Behind Law, beyond the tall glass walls of the government building, dawn was creeping over the horizon to the east. It was very fucking early in the morning, and all the assembled officials and agency representatives had been called from their mega mansions for this emergency meeting. Scowling generals and thin lipped technocrats blinked blankly at Law, and he longed to release some kind of pathogen into the room.
Over Law's shoulder, he could see the curve of the sun starting to rise above the horizon, red beams waving. He turned his back to it in irritation.
“This alarming change can perhaps be traced to an incident that took place yesterday afternoon, although the mechanics of the transformation remain mysterious.”

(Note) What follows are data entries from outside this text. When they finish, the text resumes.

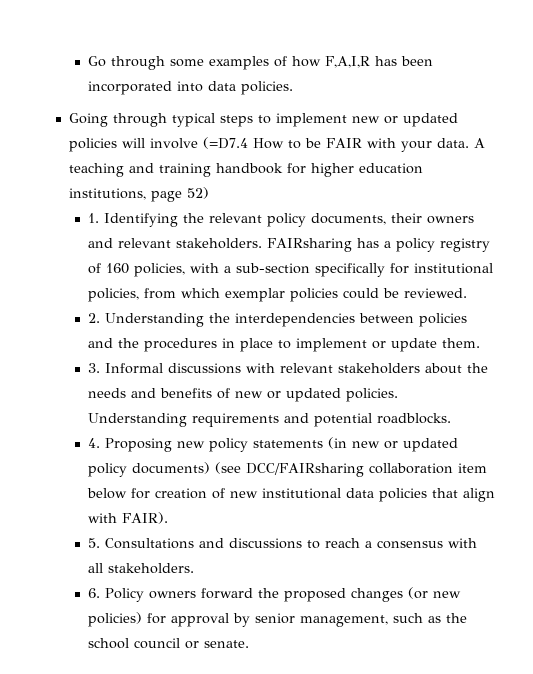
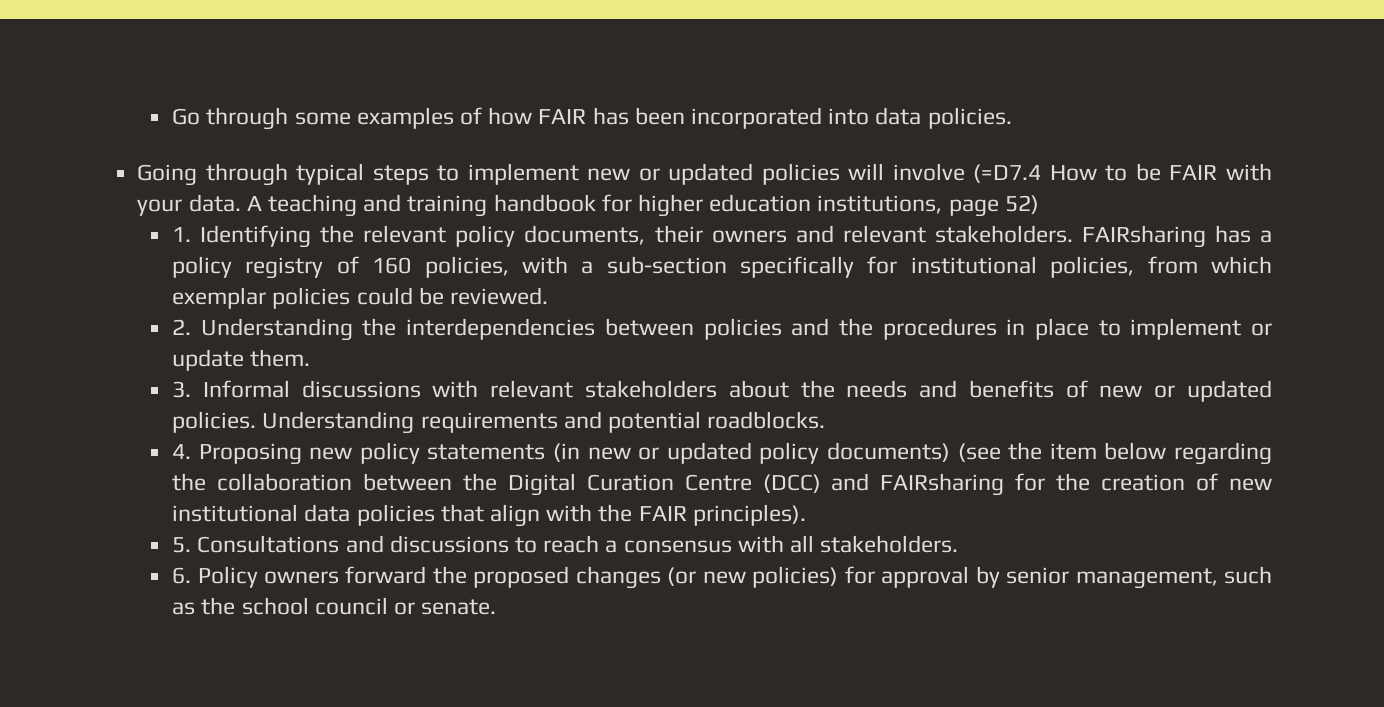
- Go through some examples of how F,A,I,R has been incorporated into data policies.
+ Go through some examples of how FAIR has been incorporated into data policies.
- 4. Proposing new policy statements (in new or updated policy documents) (see DCC/FAIRsharing collaboration item below for creation of new institutional data policies that align with FAIR).
+ 4. Proposing new policy statements (in new or updated policy documents) (see the item below regarding the collaboration between the Digital Curation Centre (DCC) and FAIRsharing for the creation of new institutional data policies that align with the FAIR principles).

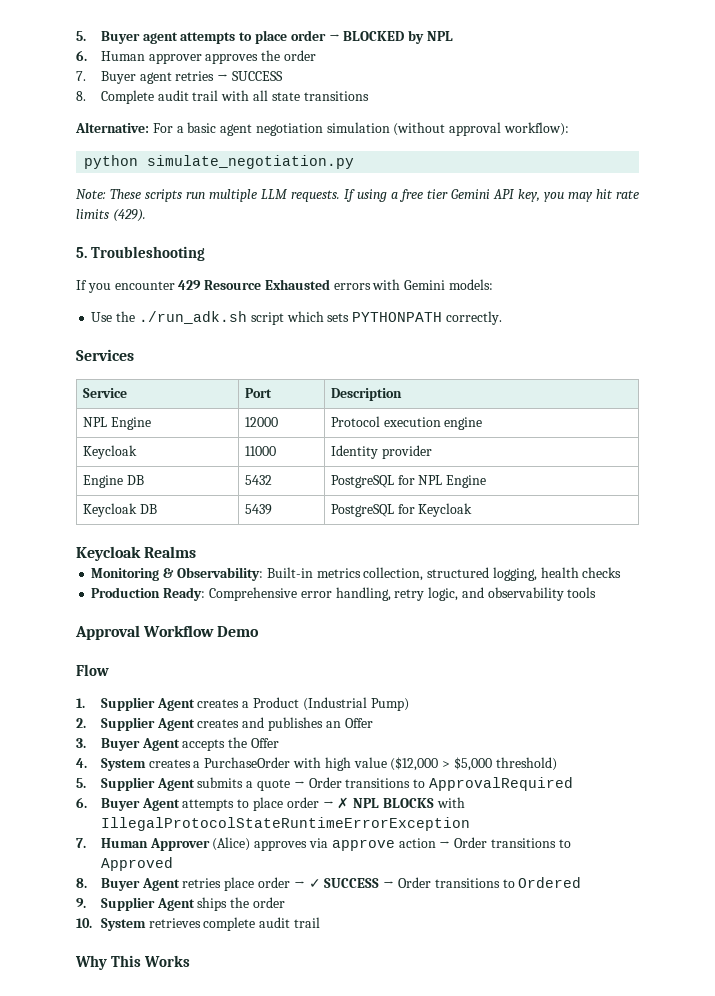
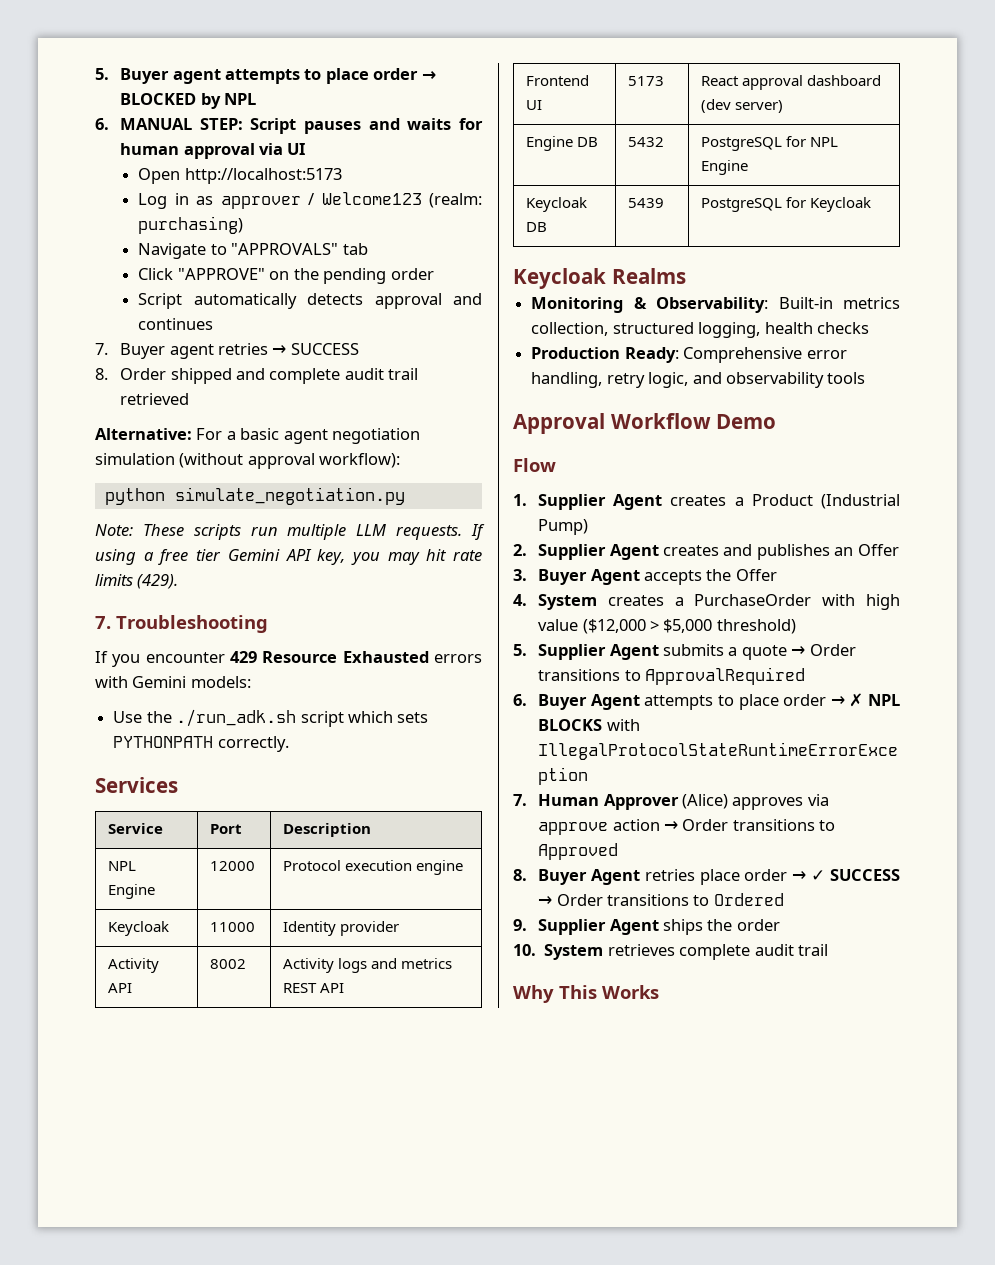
- 6. Human approver approves the order
+ 6. MANUAL STEP: Script pauses and waits for human approval via UI
+ Open http://localhost:5173
+ Log in as approver / Welcome123 (realm: purchasing)
+ Navigate to "APPROVALS" tab
+ Click "APPROVE" on the pending order
+ Script automatically detects approval and continues
- 8. Complete audit trail with all state transitions
+ 8. Order shipped and complete audit trail retrieved
- 5. Troubleshooting
+ 7. Troubleshooting
+ Activity API | 8002 | Activity logs and metrics REST API
+ Frontend UI | 5173 | React approval dashboard (dev server)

The officials were starting to gawk out the window behind Law, nudging each other and pointing.
Law sighed as the commotion mounted. He continued in the same weary monotone.
“As I previously reported, the intra-orbital craft carrying Chief Engineer Eustass and his crew experienced an unknown failure early yesterday afternoon. Although the rest of the crew survived the fall into the North Pacific, Chief Engineer Eustass, at the time embarking on an unplanned space walk attempting to make contact with the Object, was–”
“IS THAT A HEAD???” someone shouted.
That was the signal for chaos to break out. The whole room stood and started braying and thumping fists on desks.
Law took off his glasses and massaged the bridge of his nose before turning to look behind him.
Kidd's massive, disembodied head was rising above the horizon instead of the sun. The Object, though only the size of earth's moon, was four times as close, and so the head filled a good chunk of the sky. Its expression was murder, and its eyes scanned the horizon as morning crept over the land.
Law turned back around to face his panicking audience. “Questions? Anyone? No? Well, let's wrap it up.”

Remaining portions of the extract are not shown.